"Au sein des Alcooliques Anonymes, cette Normande a pu se reconstruire"
in "Paris Normandie" (France), 23 Septembre 2021
Les Alcooliques Anonymes de Normandie se réunissent à partir de vendredi 24 septembre 2021 et jusqu’à dimanche à Houlgate (Calvados), pour leur convention annuelle. Abstinente depuis près de vingt ans, Avril participera activement à ce rassemblement. Auprès des AA, elle a trouvé des amis et la force nécessaire pour s’en sortir. Récit.
On l’appellera Avril : « C’est durant ce mois que j’ai arrêté l’alcool, il compte énormément pour moi. » En avril 2022, cette Rouennaise fêtera ses « 20 bougies, comme on dit aux AA », soit deux décennies d’abstinence. Grâce à sa volonté et la force de l'association, elle s’est offert « une autre vie ». La première avait sombré dans la boisson au fil du temps.
« Quand j’avais 18 ans, se souvient Avril, je buvais avec les amis. C’était festif, mais pas seulement. Je n’étais pas bien dans ma peau, et l’alcool m’aidait à me désinhiber. Je devenais très euphorique. »
Les années passant, la bouteille n’est plus synonyme de fête, mais devient un recours aux difficultés de l’existence. « C’était un réflexe, dès que je n’allais pas bien, je buvais. La bouteille m’apaisait, elle était ma copine… Elle est devenue ma béquille. J’avais besoin d’elle pour continuer à avancer. »
Avancer quand tout s’effiloche autour de soi. Mère de deux enfants, Avril divorce. Et côté professionnel – elle est cadre dans une entreprise –, les difficultés s’accumulent. La Rouennaise parle alors de véritable descente aux enfers : « J’étais dans une immense solitude psychologique, dans un processus d’autodestruction. La semaine, je faisais des réserves car j’avais peur de manquer le week-end. » Vin mais surtout whisky et, finalement, « tout ce que je trouvais pour me démolir ».
Malgré cette obsession, cette recherche frénétique d’alcool, Avril parvient à faire illusion.« Je changeais régulièrement de supermarché pour ne pas être reconnue par les caissières. Et comme la plupart des femmes, je buvais chez moi, jamais au bistrot. » Son entourage évalue mal son degré de dépendance jusqu’à ce jour d’avril 2002 où, à 45 ans, elle est transportée aux urgences. Elle vient d’ingurgiter un cocktail détonnant d’alcool et de médicaments.
« J’ai touché mon fond… C’est une formule que l’on utilise aux AA. » À l’hôpital, la patiente se traite de poivrote, de bonne à rien… « Non, lui rétorque une infirmière, vous êtes malade. » Cette forme d’empathie touche profondément Avril. « Ce fut comme un déclic, je n’ai plus jamais touché à un verre. »
La quadragénaire a pris une décision. Pour réussir, elle sait qu’elle a besoin d’aide, mais la démarche est difficile. Elle met trois mois avant de pousser la porte des AA. « C’était une question d’orgueil : vider son sac devant un groupe, cela me paraissait insurmontable. Mais seule face à la bouteille, on perd forcément. Alors j’y suis allée. »
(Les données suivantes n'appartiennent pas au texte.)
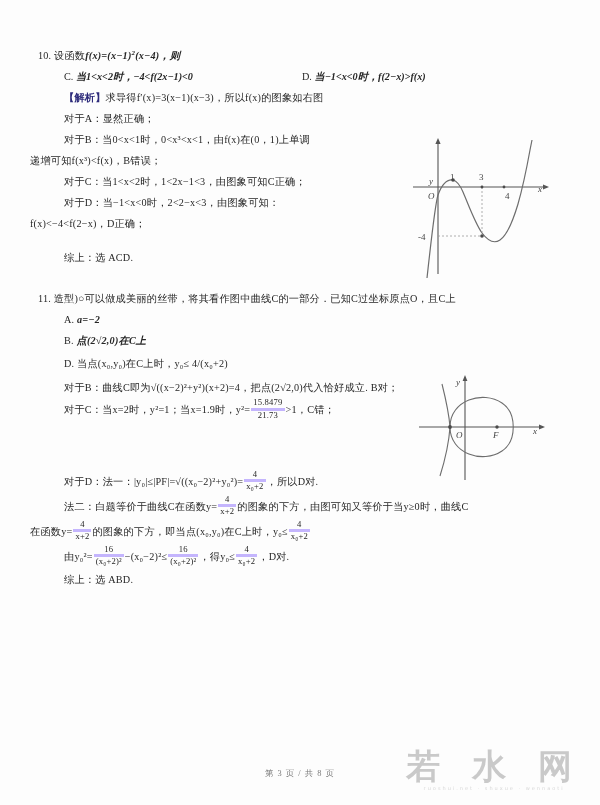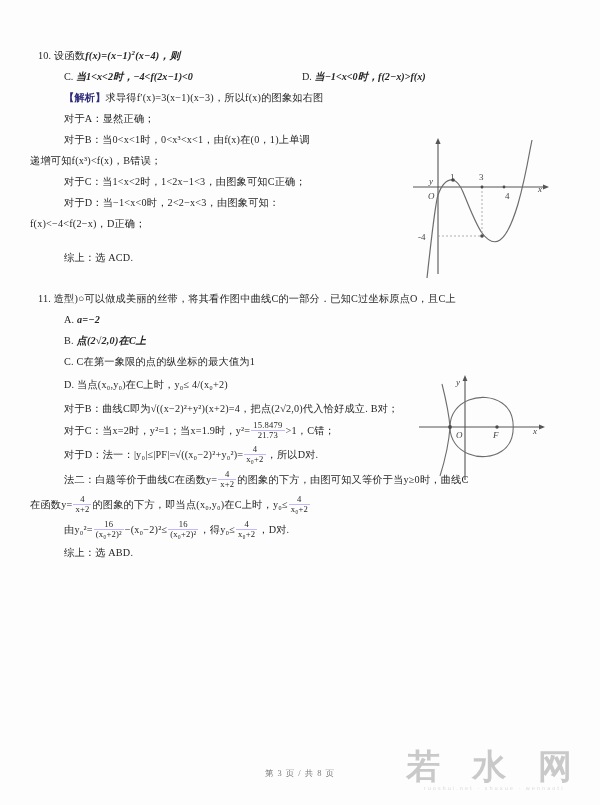"C. C在第一象限的点的纵坐标的最大值为1" div.ln { html: <div> <span>C.</span> <span>C在第一象限的点的纵坐标的最大值为1</span> </div> -> none }
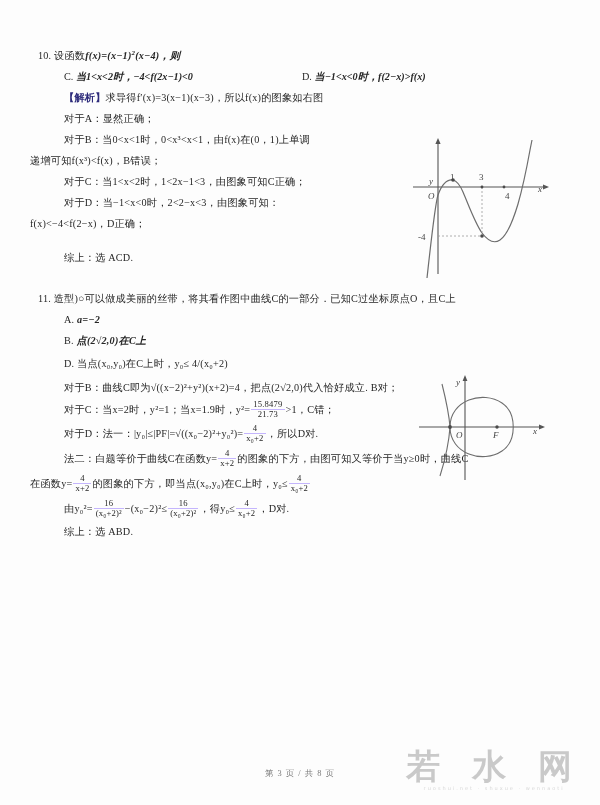"15.8479" .frac .num { border-bottom: 1px solid #c4b5fd -> 3px solid #c4b5fd }
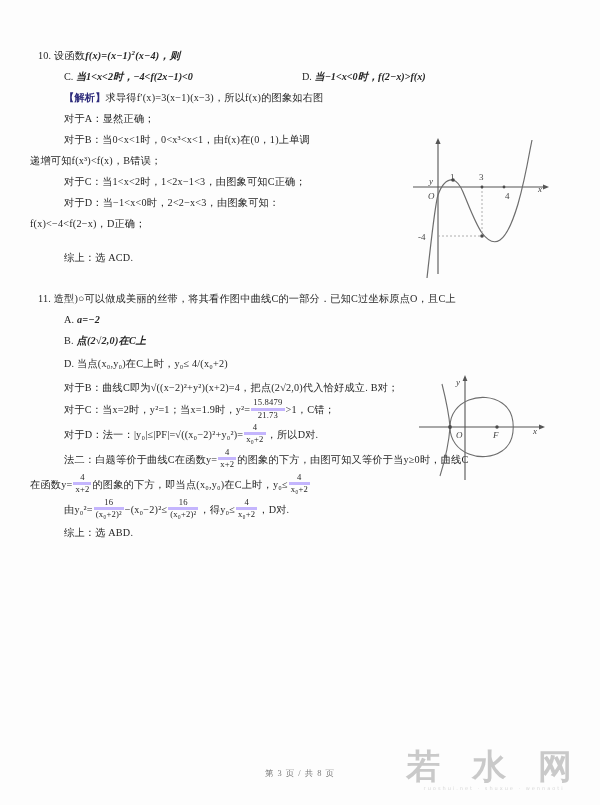"对于D：法一：|y₀|≤|PF|=√((x₀−2)²+y₀²)=" div.ln { margin-top: none -> 47px }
Aux AA, elle trouve respect et écoute : « Les anciens buveurs partagent leur expérience et à travers eux, on trace notre route. Il faut se battre, établir un vrai programme d’action. » Le prix de la reconstruction. « J’ai dû réapprendre à vivre, à combler le temps passé avec et pour l’alcool. »
Aujourd’hui, la Rouennaise, assidue aux réunions hebdomadaires, a décidé de s’investir au sein de l’association. Elle animera notamment une présentation à la convention annuelle organisée ce week-end. Une façon de « redonner aux autres » ce qu’elle a reçu. Avril se sait « toujours fragile », et examine à la loupe la composition des pâtisseries, chocolats et sirop contre la toux. Mais ses enfants ont constaté qu’ils peuvent lui faire confiance. Et pour eux, assure-t-elle, « jamais je ne retomberai ».
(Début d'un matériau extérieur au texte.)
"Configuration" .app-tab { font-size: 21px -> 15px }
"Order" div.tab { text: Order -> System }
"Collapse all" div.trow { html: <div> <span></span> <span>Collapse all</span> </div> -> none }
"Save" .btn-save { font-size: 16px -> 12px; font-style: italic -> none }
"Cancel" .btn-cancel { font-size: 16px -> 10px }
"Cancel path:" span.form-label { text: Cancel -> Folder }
Annulée l’an dernier en raison du Covid, la convention annuelle des Alcooliques Anonymes (AA) aura lieu ce week-end au centre sportif de Normandie, à Houlgate, dans le Calvados. Pour l’instant, 117 personnes sont inscrites, mais il est toujours possible de venir sans réservation. Le pass sanitaire est requis.
La convention débutera vendredi à 17 heures et s’achèvera dimanche vers 14 heures. Elle est ouverte à toute personne qui se sent concernée par un problème d’alcool. Les familles et les proches sont également conviés pour échanger avec des membres d’Alanon (Aide à l’entourage du malade alcoolique). Des représentants du milieu médical, judiciaire et associatif seront également présents.